Start of Block

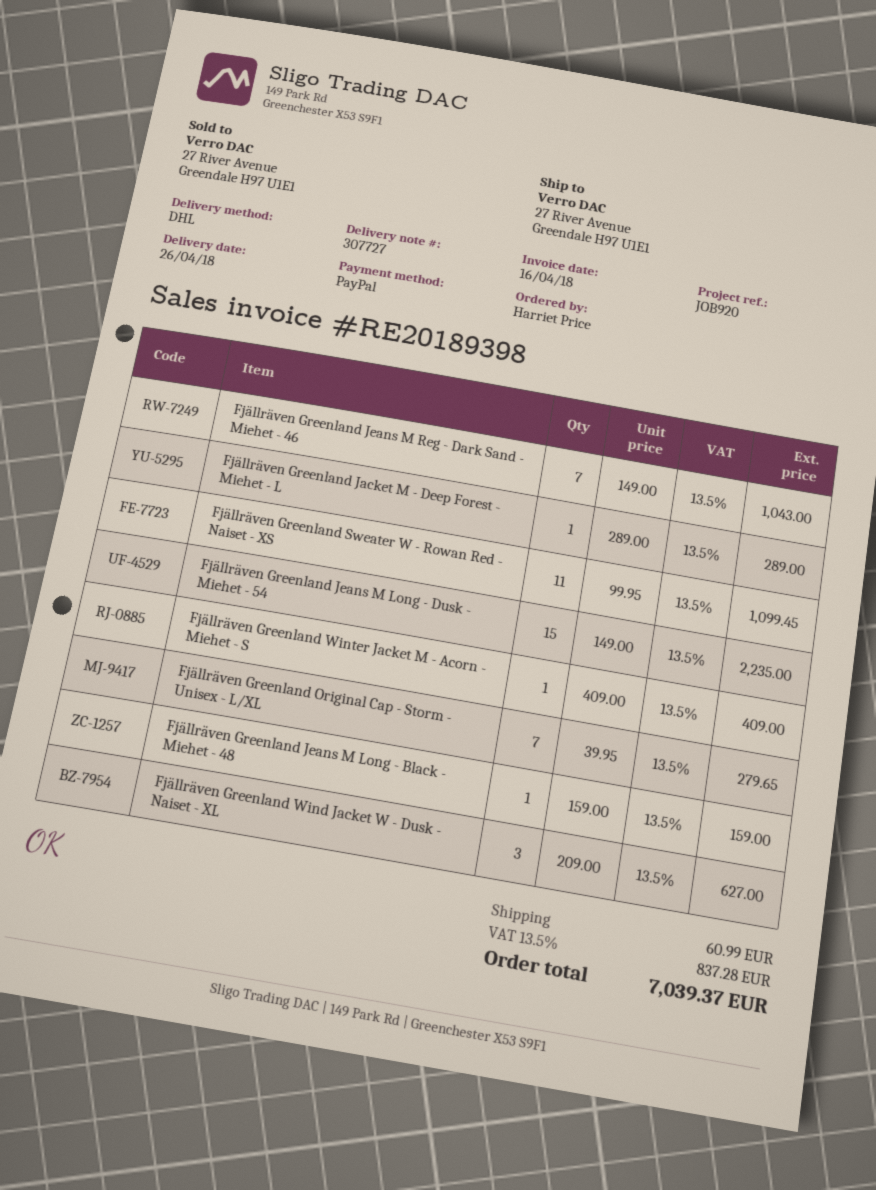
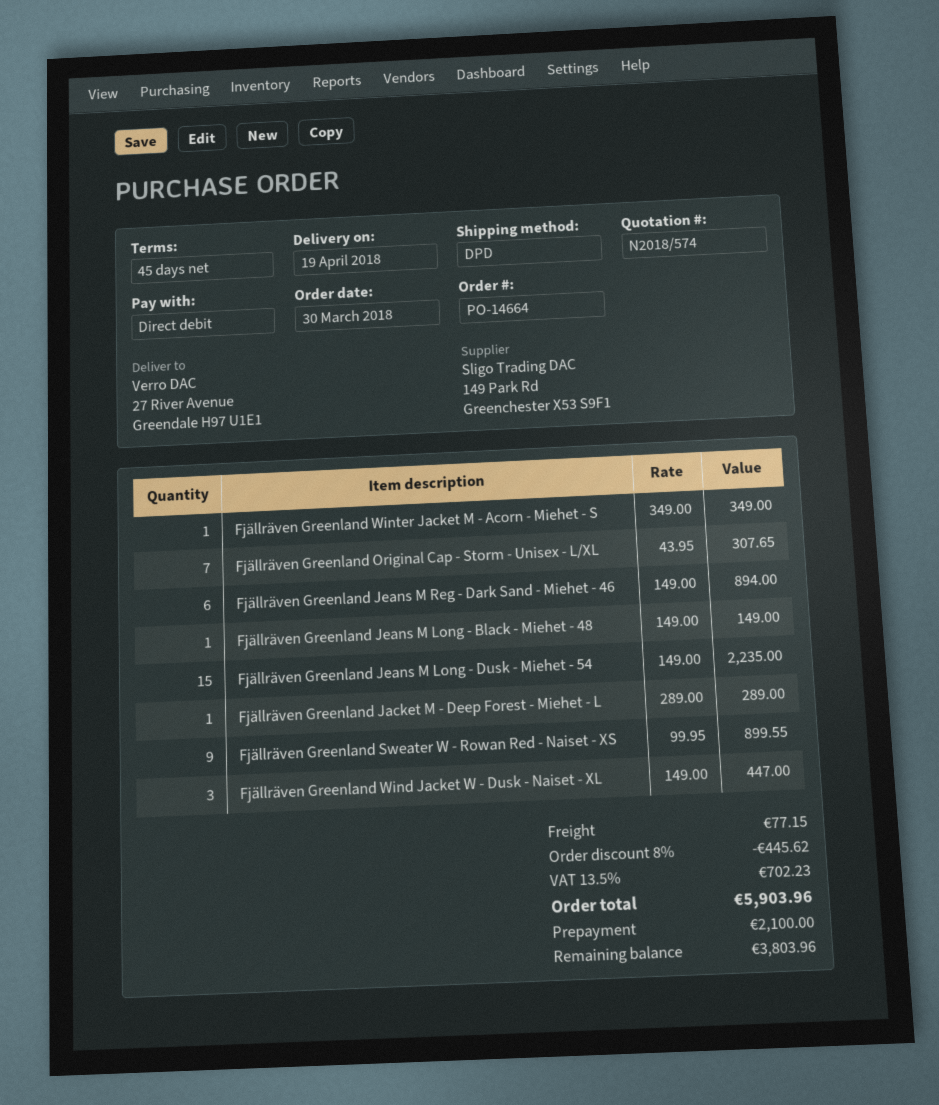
delivery date: 2018-04-26 -> 2018-04-19
payment method: PayPal -> direct debit
shipping method: DHL -> DPD
Fjällräven Greenland Jeans M Reg - Dark Sand - Miehet - 46: 7 x 149.00 = 1043.00 -> 6 x 149.00 = 894.00
Fjällräven Greenland Sweater W - Rowan Red - Naiset - XS: 11 x 99.95 = 1099.45 -> 9 x 99.95 = 899.55
Fjällräven Greenland Winter Jacket M - Acorn - Miehet - S: 1 x 409.00 = 409.00 -> 1 x 349.00 = 349.00
Fjällräven Greenland Original Cap - Storm - Unisex - L/XL: 7 x 39.95 = 279.65 -> 7 x 43.95 = 307.65
Fjällräven Greenland Jeans M Long - Black - Miehet - 48: 1 x 159.00 = 159.00 -> 1 x 149.00 = 149.00
Fjällräven Greenland Wind Jacket W - Dusk - Naiset - XL: 3 x 209.00 = 627.00 -> 3 x 149.00 = 447.00
discount: none -> 8% = 445.62
shipping: 60.99 -> 77.15
tax: 13.5% = 837.28 -> 13.5% = 702.23
total: 7039.37 -> 5903.96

End of Block

> [Aim of the task]
For this exercise, please retype exactly the lines in the listing from the line with "shipping: 60.99 -> 77.15" through its last line, both ends included.

> [Written response]
shipping: 60.99 -> 77.15
tax: 13.5% = 837.28 -> 13.5% = 702.23
total: 7039.37 -> 5903.96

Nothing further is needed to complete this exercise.